My friend Nat lived in San Francisco when my daughter was born and I was just over the bridge. Since she was the only person I knew living close by who had a baby, we quickly became allies as we dealt with an identity shift and a new life focus. I hate to age myself (it really wasn’t all that long ago) but somehow being a new mother then didn’t seem as in as it is now. Magazines and gossip television didn’t dwell on the who’s who of pregnant ladies and a few months later, their fashionable youngsters.
You didn’t see the vast assortment of ultra cool, contemporary rides that babies cruise around in these days or the hip stores and catalogues brimming with every conceivable accoutrement to assist in soothing, entertaining and styling infants. We had bustling Union Street as a distraction, but the restaurants and stores attempting to lure us with colorful cocktails and skinny jeans really sought the single and unencumbered.
When it comes to kids though, one of the biggest changes I’ve noticed is the ever-expanding array of wholesome baby and toddler food-for-purchase options. Although these products have hit the marketing mark targeting busy parents looking for convenience, they do a disservice to kids who really need an opportunity to expand their palette with various tastes and textures. Not to mention the impact these little packages have on our landfills.
If I could start from scratch, I’d be more like Nat and avoid the “kid food” trap altogether. At meal time, she didn’t go for the plain, simplistic fare. (See the Bay Area blog devoted to the One Family Meal for some great recipes.) Which is how I was happily introduced to this delicious marinated salmon. Not only was I surprised that our daughters didn’t chuck the fish right off the high chair tray, but I found that it was good enough to serve guests at a dinner party. And since then, it has become my go-to preparation. Even the salmon-haters like it. Try it out on the barbecue this holiday weekend.
And speaking of feeding kids real adult food right from the start, I’ll be sharing over time a number of resources beginning with the much admired Karen Le Billon and her common sense approach to feeding children. In her book, French Kids Eat Everything, she shares 10 “French Food Rules” which summarize the French philosophy she experienced while living there with her family. In France, eating well is considered an important skill and is taught in school and reinforced at home.

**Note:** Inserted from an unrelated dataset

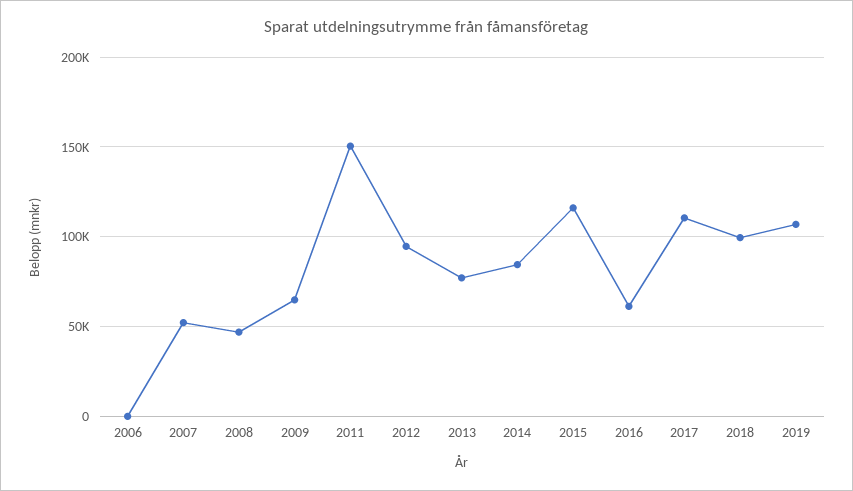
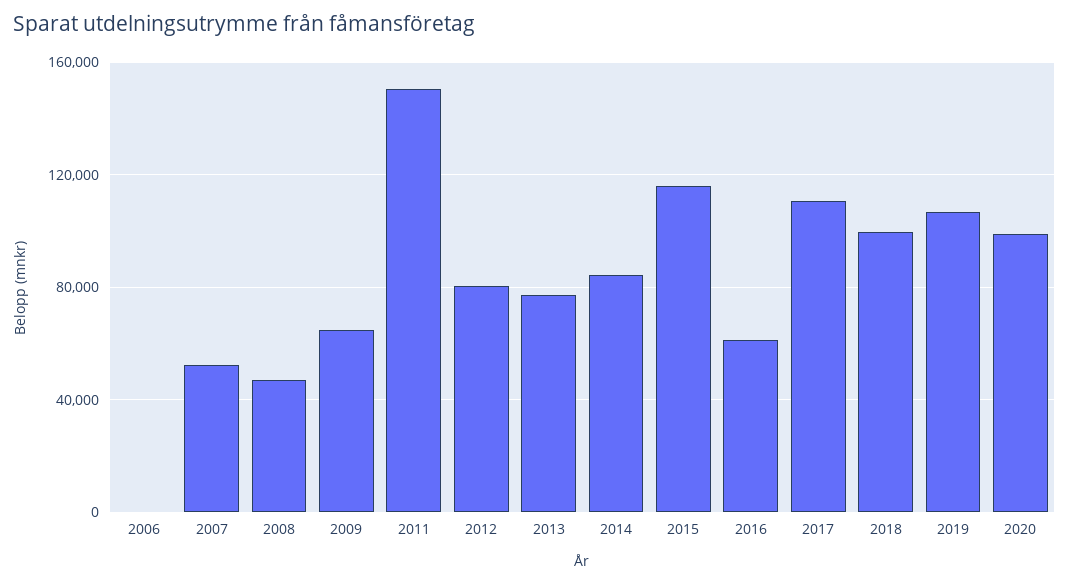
2012: 95000 -> 80000
2020: none -> 100000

Check out her website in which she shares ideas, tips and recipes along with some eye-opening realities about how differently food is viewed and valued. Below is a sample menu of a typical school lunch which is estimated to cost the same $3 as the mostly mediocre fare found in the U.S.. Funding there comes from local municipalities, not from federal sources.
You can read more about French school lunch here.
I’ll close with a fun trailer that summarizes Karen Le Billon’s book. Thanks Karen!
Grilled Salmon Marinade
- 1/3 cup soy sauce
- 4 tablespoons orange juice
- 2 tablespoons olive oil
- 1/2 teaspoon mustard
- 1 small green onion / scallion (alternative: onion)
- 1 garlic clove, diced
- 1/2 teaspoon ginger, minced
- 2 tablespoon tomato sauce (alternative: ketchup)
- 1 teaspoon lemon juice
- Measure soy sauce in a measuring cup and then add remaining ingredients.
- Stir with a whisk.
- Pour over salmon and marinade for 30 minutes.